The consent or permission of those closest to the potential donor is always sought before organs can be donated. This is why it is so important to discuss your wishes with your loved ones should you decide to become a donor. Many families who agree to organ donation have said that it helps to know some good has come from their loss.
When can organ donation take place?
Doctors and their colleagues are committed to doing everything possible to save life. Organs are only removed for transplantation once all attempts to save life have failed and after death has been certified by doctors who are entirely independent of the transplant team.
Care and respect
The removal of organs and tissues is carried out with the greatest care and respect. The family can see the body afterwards and staff can contact a chaplain or local religious leader if the family wishes.
Sikhism and organ donation
The Sikh philosophy and teachings place great emphasis on the importance of giving and putting others before oneself.
‘Where self exists, there is no God. Where God exists, there is no self.’
Guru Nanak, (founder of Sikh faith, and first of ten Gurus) Guru Granth Sahib (Sikh Holy Scripture)
Sikh Gurus devoted their lives for the benefit of humanity and some even sacrificed their lives looking after the welfare of others. The Guru Granth Sahib says:
“Within this world take the opportunity for self less service to others; Then in divine abode we get the chance to be’; Says Nanak, ‘the Eternal will embrace you.’
Seva or selfless service is at the core of being a Sikh; to give without seeking reward or recognition and know that all seva is known to and appreciated by the Eternal. Seva can also be donation of one’s organ to another. There are no taboos attached to organ donation in Sikhi nor is there a requirement that a body should have all its organs intact at or after death. According to Sikhi the soul migrates in a perpetual cycle of rebirth but the physical body is only a vassal in its long journey, left behind each time and dissolved into the elements The Guru Granth Sahib says in Asaa Mahala 5:
‘That time, which the mortal does not wish for, eventually comes. Without the Eternal’s order the understanding of mortality is never understood. The body is consumed by water, fire and earth. But the soul is neither young nor old, O human, thus it is the soul and not the body which continues its journey.’
“The Sikh religion teaches that life continues after death in the soul, and not the physical body. The last act of giving and helping others through organ donation is both consistent with and in the spirit of Sikh teachings.” Lord Singh of Wimbledon CBE, Director of the Network of Sikh Organisations, UK. (Endorsed by Sikh Authorities in Amritsar, Punjab)

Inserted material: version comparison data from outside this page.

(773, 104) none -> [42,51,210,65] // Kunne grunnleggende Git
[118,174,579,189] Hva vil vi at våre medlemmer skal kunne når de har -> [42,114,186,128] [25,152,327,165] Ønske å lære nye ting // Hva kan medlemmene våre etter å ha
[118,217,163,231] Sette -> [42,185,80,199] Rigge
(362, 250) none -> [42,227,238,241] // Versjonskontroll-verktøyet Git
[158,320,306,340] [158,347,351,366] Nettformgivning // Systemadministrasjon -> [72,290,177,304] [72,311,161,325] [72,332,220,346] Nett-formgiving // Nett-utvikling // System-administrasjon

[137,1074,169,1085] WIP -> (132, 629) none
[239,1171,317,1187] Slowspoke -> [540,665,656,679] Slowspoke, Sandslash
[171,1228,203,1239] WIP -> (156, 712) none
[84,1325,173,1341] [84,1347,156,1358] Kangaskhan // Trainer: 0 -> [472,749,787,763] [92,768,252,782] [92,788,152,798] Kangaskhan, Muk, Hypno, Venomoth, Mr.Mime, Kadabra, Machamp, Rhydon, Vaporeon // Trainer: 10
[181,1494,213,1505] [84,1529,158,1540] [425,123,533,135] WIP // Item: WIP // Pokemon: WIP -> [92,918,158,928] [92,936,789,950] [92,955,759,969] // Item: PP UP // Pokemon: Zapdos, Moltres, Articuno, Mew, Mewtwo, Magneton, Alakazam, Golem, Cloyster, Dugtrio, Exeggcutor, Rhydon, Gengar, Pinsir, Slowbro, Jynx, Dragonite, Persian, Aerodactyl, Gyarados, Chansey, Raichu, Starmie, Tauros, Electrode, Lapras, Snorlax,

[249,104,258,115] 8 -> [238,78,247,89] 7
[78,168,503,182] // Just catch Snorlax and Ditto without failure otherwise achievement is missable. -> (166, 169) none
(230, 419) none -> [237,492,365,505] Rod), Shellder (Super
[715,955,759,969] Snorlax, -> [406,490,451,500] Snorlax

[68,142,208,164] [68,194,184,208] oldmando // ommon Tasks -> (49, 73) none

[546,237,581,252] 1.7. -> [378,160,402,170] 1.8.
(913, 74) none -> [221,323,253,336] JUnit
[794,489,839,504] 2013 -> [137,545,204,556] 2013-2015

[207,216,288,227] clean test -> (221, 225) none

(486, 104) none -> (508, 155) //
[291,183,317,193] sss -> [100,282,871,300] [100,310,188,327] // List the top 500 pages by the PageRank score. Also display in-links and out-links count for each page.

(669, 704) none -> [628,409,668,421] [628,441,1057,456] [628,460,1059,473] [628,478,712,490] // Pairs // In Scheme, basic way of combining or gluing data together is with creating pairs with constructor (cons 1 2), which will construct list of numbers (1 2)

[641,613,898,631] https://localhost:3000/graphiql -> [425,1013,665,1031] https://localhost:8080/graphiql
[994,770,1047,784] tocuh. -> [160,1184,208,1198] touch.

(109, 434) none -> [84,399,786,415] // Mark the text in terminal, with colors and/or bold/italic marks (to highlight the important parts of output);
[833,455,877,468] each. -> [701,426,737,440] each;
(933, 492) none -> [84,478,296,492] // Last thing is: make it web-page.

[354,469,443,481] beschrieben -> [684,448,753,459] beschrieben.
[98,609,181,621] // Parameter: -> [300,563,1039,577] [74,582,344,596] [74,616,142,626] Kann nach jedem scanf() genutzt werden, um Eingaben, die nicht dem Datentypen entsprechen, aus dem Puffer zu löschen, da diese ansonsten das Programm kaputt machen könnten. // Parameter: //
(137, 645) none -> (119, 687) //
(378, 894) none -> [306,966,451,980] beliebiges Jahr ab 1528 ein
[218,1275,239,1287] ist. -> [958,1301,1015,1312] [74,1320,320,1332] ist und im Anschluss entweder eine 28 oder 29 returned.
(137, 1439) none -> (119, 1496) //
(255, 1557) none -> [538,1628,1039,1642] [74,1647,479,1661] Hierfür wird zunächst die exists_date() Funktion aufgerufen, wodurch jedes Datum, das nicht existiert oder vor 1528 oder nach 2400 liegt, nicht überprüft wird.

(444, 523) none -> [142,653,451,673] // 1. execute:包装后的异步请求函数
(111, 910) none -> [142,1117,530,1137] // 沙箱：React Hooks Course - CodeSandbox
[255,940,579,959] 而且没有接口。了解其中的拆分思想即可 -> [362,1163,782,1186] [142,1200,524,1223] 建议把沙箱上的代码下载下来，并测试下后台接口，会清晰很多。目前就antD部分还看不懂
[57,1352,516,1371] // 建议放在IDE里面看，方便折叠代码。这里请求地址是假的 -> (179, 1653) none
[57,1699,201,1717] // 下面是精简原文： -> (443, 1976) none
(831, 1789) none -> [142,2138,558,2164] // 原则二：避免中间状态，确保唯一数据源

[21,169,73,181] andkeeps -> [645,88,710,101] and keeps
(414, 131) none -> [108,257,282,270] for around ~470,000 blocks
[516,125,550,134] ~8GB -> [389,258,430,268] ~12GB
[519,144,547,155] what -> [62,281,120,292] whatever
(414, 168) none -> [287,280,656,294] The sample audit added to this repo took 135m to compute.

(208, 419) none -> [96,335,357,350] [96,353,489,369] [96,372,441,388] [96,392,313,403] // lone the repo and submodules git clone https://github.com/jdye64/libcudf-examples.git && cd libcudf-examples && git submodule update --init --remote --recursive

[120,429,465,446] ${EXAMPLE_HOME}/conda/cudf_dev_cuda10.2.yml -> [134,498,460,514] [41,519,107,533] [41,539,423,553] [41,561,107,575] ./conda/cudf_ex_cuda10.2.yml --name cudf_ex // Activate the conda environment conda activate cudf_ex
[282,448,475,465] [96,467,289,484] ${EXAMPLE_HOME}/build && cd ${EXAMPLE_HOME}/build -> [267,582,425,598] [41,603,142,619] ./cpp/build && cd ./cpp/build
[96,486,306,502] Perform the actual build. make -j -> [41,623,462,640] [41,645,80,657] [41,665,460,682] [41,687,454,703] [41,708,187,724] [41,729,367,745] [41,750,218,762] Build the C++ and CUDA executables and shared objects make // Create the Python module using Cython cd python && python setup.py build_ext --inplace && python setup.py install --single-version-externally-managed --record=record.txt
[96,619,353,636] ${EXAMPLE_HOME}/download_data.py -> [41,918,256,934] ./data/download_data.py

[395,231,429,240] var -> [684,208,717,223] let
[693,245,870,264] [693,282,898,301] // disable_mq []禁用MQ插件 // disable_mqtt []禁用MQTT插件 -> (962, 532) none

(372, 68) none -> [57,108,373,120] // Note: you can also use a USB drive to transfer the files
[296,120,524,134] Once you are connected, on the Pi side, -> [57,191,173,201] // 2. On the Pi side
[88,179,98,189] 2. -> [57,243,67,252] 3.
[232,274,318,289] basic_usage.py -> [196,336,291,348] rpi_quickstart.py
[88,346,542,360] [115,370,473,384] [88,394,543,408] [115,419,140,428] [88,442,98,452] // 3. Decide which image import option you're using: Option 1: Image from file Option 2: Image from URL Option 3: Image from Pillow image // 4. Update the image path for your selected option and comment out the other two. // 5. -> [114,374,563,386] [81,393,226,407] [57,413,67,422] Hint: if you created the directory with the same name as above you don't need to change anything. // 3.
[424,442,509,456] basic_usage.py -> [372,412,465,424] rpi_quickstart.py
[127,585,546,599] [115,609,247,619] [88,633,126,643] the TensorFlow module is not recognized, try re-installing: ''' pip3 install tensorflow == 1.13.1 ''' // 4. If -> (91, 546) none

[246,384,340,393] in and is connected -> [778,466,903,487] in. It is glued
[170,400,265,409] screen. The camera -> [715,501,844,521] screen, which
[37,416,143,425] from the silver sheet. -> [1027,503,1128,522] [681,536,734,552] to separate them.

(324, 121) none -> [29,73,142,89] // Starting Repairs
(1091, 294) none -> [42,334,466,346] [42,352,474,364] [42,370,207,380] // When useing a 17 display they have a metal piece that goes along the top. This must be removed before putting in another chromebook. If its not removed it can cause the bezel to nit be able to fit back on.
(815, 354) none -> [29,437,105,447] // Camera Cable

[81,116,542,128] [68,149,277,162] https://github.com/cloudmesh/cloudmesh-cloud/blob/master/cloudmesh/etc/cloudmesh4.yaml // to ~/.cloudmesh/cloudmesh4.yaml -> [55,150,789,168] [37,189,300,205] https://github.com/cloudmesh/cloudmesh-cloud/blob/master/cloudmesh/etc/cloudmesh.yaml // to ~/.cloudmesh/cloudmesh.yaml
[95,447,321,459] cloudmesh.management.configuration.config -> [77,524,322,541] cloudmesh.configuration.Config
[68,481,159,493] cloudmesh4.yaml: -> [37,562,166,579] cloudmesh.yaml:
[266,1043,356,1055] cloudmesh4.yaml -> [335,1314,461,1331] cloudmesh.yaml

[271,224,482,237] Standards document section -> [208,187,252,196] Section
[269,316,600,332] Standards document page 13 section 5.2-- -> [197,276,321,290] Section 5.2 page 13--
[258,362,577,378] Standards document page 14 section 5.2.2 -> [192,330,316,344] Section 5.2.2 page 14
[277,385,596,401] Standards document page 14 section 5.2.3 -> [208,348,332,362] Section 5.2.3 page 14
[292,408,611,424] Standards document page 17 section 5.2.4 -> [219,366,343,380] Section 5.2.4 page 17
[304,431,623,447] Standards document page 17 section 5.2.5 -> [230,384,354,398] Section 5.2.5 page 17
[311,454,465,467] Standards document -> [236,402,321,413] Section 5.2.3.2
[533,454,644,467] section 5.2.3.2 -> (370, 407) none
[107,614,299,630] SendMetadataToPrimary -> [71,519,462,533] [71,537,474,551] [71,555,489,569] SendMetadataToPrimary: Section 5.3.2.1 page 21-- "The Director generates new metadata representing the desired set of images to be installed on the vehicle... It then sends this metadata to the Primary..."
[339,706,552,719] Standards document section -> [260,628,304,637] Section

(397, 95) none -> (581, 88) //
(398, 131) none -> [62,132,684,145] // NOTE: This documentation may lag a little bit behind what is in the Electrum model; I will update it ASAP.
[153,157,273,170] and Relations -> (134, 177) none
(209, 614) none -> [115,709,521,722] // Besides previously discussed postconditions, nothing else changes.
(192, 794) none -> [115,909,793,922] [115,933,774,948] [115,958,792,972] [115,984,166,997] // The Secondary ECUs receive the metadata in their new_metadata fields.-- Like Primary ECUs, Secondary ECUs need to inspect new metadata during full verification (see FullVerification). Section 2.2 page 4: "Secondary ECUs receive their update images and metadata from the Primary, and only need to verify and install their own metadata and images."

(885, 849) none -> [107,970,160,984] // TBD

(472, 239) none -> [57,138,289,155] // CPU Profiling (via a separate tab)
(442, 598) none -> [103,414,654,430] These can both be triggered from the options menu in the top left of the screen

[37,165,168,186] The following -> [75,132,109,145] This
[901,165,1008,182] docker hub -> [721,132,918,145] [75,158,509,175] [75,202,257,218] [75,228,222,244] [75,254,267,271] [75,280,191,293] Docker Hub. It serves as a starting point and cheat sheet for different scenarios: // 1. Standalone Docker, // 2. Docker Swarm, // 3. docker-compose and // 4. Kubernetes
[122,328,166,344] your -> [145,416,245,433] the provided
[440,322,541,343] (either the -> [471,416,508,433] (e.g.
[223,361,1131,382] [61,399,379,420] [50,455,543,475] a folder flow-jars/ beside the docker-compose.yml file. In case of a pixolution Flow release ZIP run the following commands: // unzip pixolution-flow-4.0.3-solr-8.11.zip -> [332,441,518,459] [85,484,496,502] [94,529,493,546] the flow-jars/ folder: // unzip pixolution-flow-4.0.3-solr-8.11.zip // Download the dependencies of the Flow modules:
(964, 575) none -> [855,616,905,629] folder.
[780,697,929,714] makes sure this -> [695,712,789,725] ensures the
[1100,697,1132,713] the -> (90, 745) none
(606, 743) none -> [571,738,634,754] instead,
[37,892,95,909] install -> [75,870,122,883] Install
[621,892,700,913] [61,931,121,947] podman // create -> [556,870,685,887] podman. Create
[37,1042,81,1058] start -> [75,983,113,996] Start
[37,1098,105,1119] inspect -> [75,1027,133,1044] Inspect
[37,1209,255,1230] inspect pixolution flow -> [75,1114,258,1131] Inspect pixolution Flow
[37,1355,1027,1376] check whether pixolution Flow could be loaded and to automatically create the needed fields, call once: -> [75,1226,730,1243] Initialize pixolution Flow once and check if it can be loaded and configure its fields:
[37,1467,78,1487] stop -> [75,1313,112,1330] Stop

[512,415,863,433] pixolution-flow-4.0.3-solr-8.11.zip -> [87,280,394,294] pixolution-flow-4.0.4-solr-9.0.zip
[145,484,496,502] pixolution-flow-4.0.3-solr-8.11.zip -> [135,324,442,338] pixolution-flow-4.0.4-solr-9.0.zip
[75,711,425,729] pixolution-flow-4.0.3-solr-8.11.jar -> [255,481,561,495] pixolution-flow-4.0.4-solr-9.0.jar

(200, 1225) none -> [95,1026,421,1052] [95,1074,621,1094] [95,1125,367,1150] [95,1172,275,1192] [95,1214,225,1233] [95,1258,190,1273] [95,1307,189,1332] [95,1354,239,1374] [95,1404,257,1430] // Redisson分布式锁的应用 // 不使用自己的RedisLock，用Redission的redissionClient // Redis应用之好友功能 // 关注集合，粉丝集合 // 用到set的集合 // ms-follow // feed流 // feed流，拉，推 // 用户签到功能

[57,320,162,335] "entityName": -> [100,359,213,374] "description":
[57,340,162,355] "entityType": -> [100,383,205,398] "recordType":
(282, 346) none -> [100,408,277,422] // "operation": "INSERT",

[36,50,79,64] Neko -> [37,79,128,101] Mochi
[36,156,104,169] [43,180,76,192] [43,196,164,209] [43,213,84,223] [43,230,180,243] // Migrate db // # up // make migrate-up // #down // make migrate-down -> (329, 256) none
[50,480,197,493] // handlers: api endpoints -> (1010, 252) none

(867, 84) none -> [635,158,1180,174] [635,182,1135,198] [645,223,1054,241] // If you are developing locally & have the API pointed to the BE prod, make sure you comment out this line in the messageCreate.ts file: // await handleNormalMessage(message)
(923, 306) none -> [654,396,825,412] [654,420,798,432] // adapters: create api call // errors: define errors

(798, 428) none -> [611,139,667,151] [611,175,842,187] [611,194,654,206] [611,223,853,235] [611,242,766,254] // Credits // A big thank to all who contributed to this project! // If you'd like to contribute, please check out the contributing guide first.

The Sikh faith stresses the importance of performing noble deeds. There are many examples of selfless giving and sacrifice in Sikh teachings by the ten Gurus and other Sikh:
“Guru Har Krishen, our eighth Guru, gave his life helping sufferers during a smallpox epidemic. It is entirely consistent with his spirit of service that we consider donating organs after death to give life and hope to others… In my family we all carry donor cards and would encourage all Sikhs to do so.” Lord Singh of Wimbledon CBE, Director, Network of Sikh Organisations UK.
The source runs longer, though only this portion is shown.